Emre Kongar'ın Resmi* İnternet Sitesi


Kitaplar

Green Bullet Makaleler

Green Bullet Articles in English

Sürekli Yazılar


 

AYDINLANMA

 

EMRE KONGAR

 

SİYASAL KAVGA, KADINA YÖNELİK ŞİDDET, YAZARA YÖNELİK TEHDİT!
 

Sevgili okurlarım, Türkiye'de garip süreçler, olaylar ve oluşumlar birbirini kovalıyor...

Başbakan içte ve dışta öfke saçıyor...

Toplum etnik ve dinsel kırılma noktalarında iyice kamplaşıyor...

Erkekler kendilerinden ayrılmak isteyen eşlerini öldürüyor...
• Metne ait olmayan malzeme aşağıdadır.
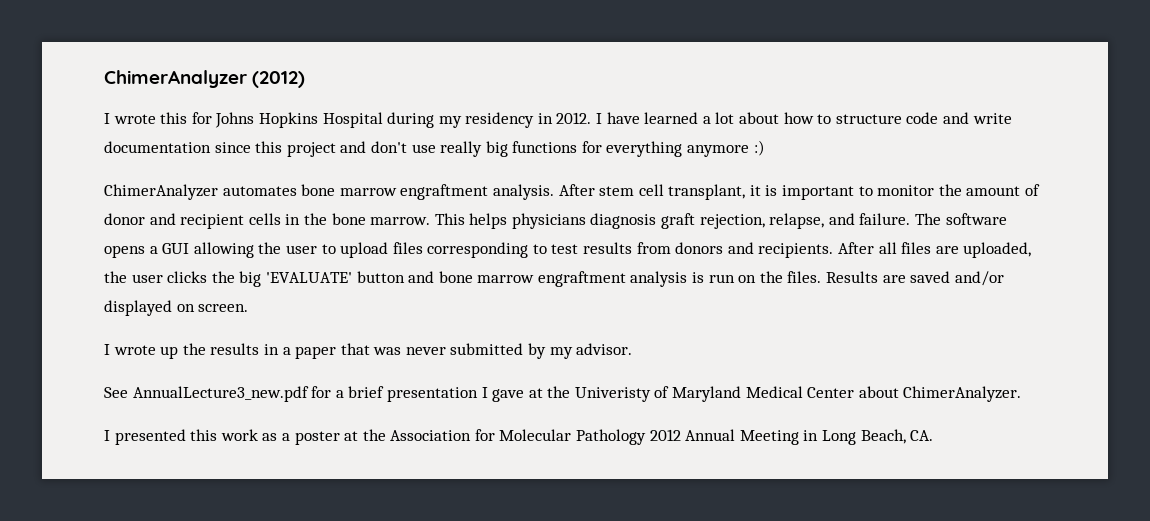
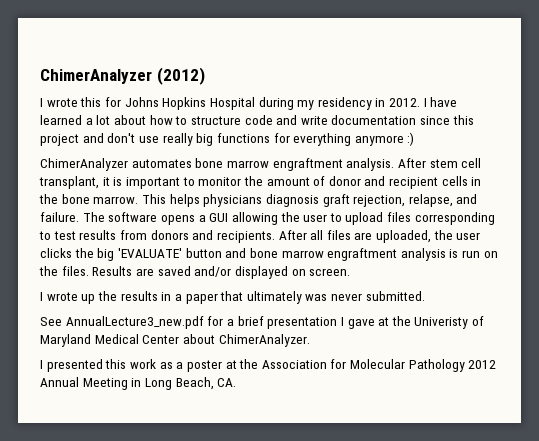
(370, 349) none -> [246,291,302,304] ultimately
[450,343,633,359] submitted by my advisor. -> [365,291,425,301] submitted.

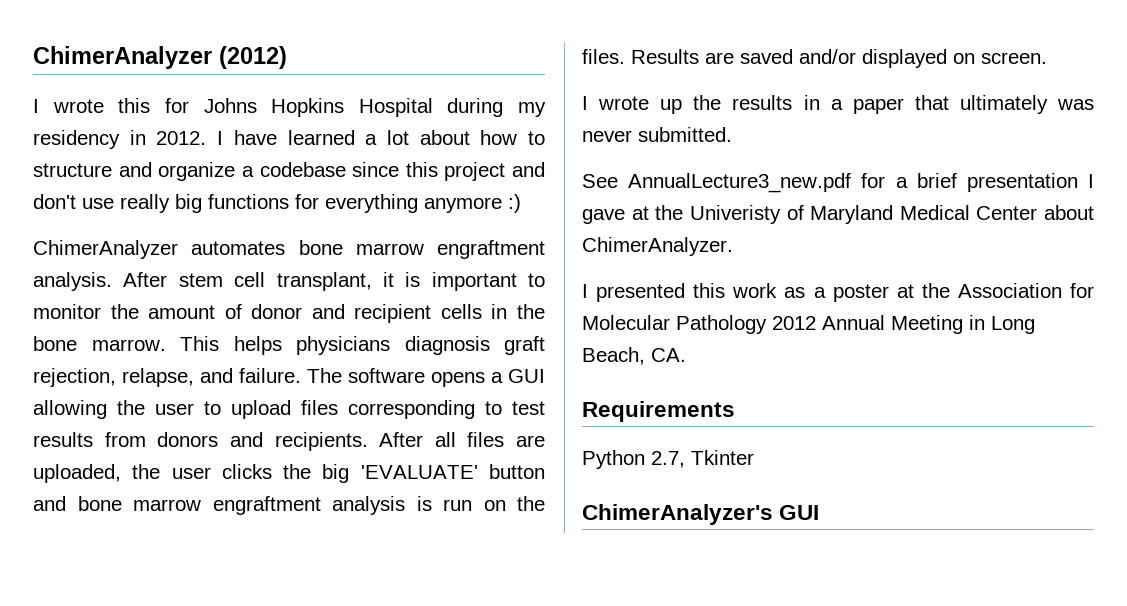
[244,115,417,125] code and write documentation -> [118,162,346,181] and organize a codebase
(237, 382) none -> [582,401,735,422] [582,450,754,469] [582,504,820,525] // Requirements // Python 2.7, Tkinter // ChimerAnalyzer's GUI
Polise korunmak için başvuran kadınlar hayatlarını yitiriyor...

Katil erkekler, o sırada evde olan eşlerinin akrabalarını da öldürüyor...

Aile içi şiddet son hızla devam ediyor...

Katiller, kabadayılar yazarları tehdit ediyor, hedef gösteriyor...

Korkuyorum:

Türkiye bir öfke, tehdit, cinayet ve kan gölünde yüzüyor!

* * *

Önce iyi bir haberle başlayalım:

Nazan Moroğlu'nun başkanı olduğu Türk Üniversiteli Kadınlar Derneği 25 Kasım, Kadına Yönelik Şiddetle Mücadele Uluslararası Gününde "Aile İçi Şiddetin Önlenmesi" için "Erken yaşta şiddetin olumsuzlukları konusunda farkındalık" projesini uygulamaya koymuş.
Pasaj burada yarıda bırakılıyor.